I first heard about the Lang Lang project a year ago when I searched on the Southbank Centre website to see the forthcoming concerts. I went through the entire year’s events and noticed the Lang Lang Massed Piano Day near the end. I entered, primarily to be able to meet other pianists my age, and secondly get the chance to play at Royal Festival Hall – although meeting Lang Lang appears somewhere between those two objectives!

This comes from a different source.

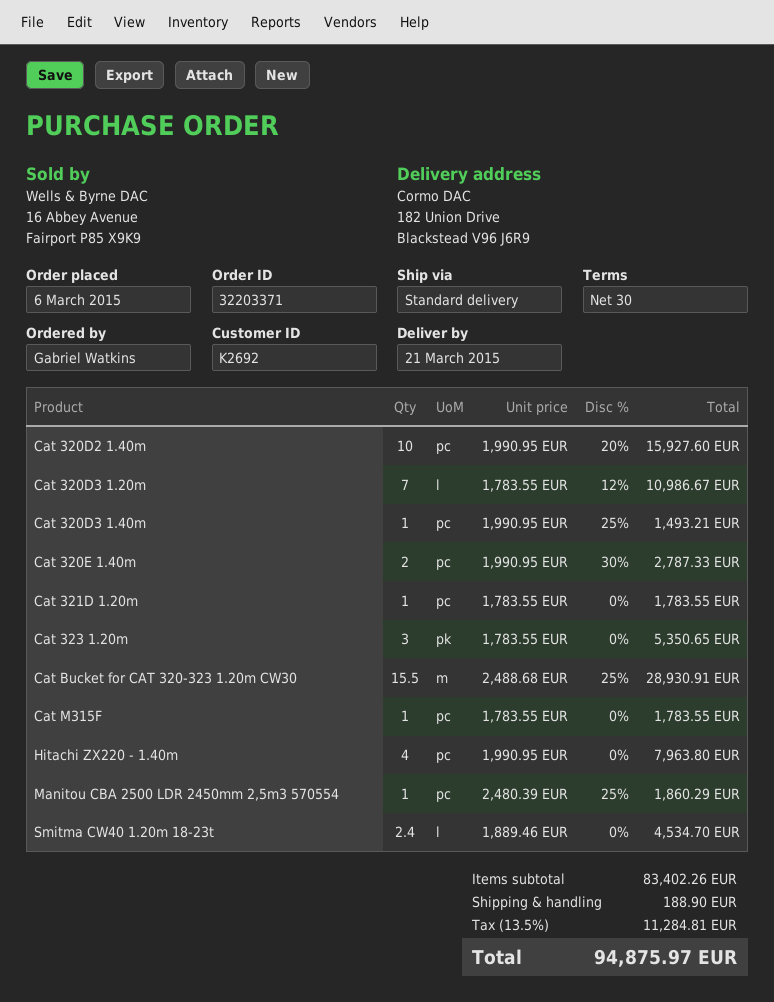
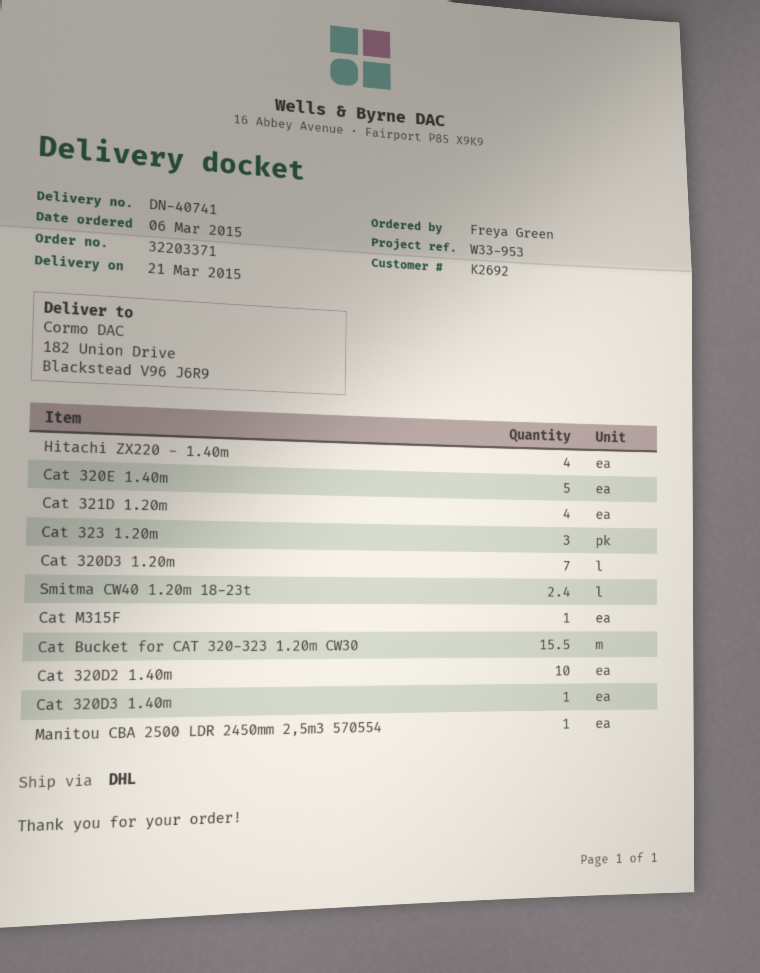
ordered by: Gabriel Watkins -> Freya Green
shipping method: standard -> DHL
Cat 320E 1.40m: 2 -> 5
Cat 321D 1.20m: 1 -> 4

There will be a wide variety of repertoire played in the concert, from Bach to Khachaturian. The main piece will be the fourth movement of Beethoven’s Fifth Symphony. In the rehearsal on Saturday there may be few unexpected difficulties. The first could be getting everyone in time, which may be difficult for pianists who are not accustomed to playing in groups (although metronomes will help here). The second, getting a suitable sound out of every instrument to balance the texture in relation to how it would sound with Beethoven’s orchestration. It will be exciting to be able to learn from, and teach, others about the assortment of instruments the piano can imitate and the colours at the pianist’s disposal. Both Carl Czerny and Anton Rubinstein considered it to be capable of impersonating 100 instruments, and with the development of the piano I would believe it is now more. It will be a thrilling task exploring the sound world of the piano with others, and what better pianos to experiment on than Steinway grands!

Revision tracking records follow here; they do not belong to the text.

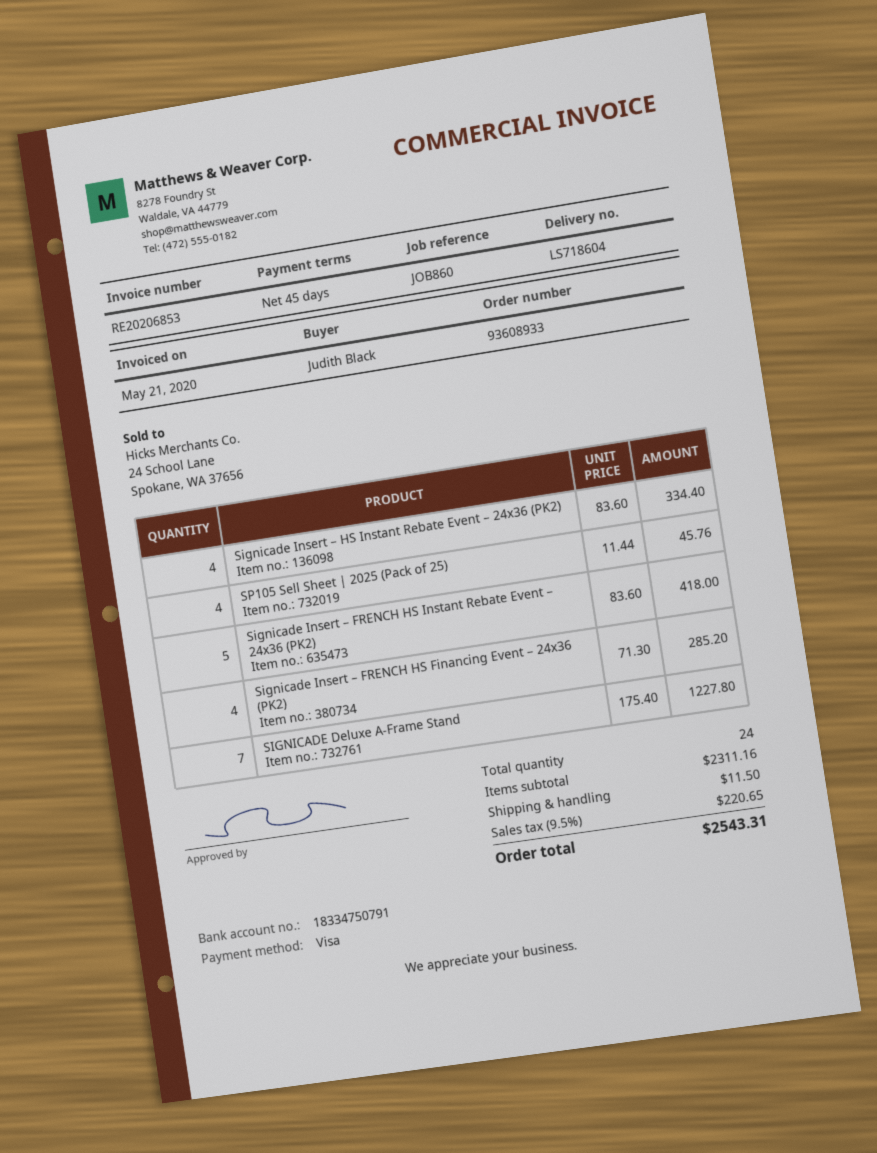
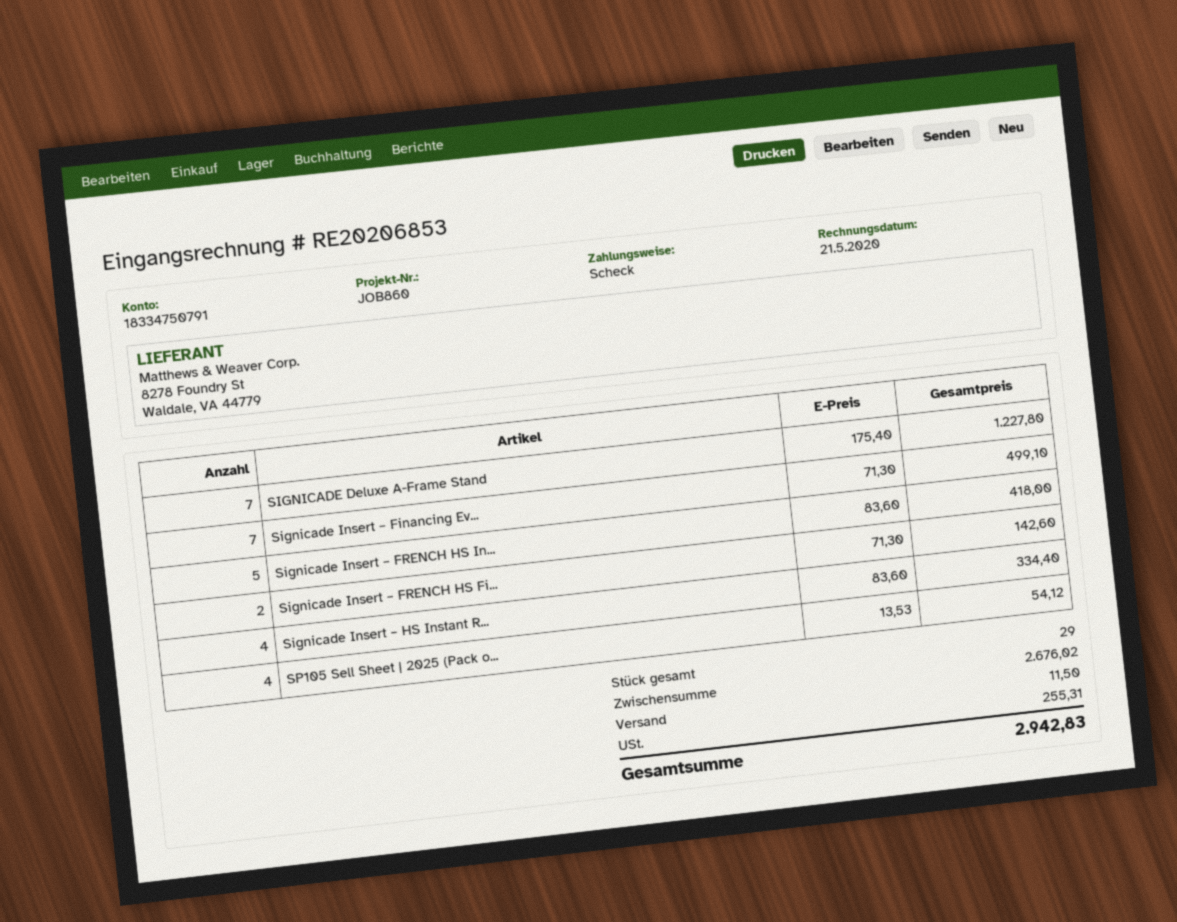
payment method: Visa -> cheque
SP105 Sell Sheet | 2025 (Pack of 25): 4 x 11.44 = 45.76 -> 4 x 13.53 = 54.12
Signicade Insert – FRENCH HS Financing Event – 24x36 (PK2): 4 x 71.30 = 285.20 -> 2 x 71.30 = 142.60
Signicade Insert – Financing Ev...: none -> 7 x 71.30 = 499.10
total quantity: 24 -> 29
subtotal: 2311.16 -> 2676.02
tax: 220.65 -> 255.31
total: 2543.31 -> 2942.83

The weekend is soon approaching. The highlight will certainly be getting to play alongside Lang Lang although I only hope this isn’t a once in a lifetime opportunity! I do not fully understand the logistics of getting 50 Steinway grand pianos on the Royal Festival Hall stage, but hopefully it isn’t too hard to attempt again! With any luck the partnership between Lang Lang and Southbank Centre continues further into the future.’
Thanks very much for your blog Drew. We look forward to your Royal Festival Hall debut performance on Sunday!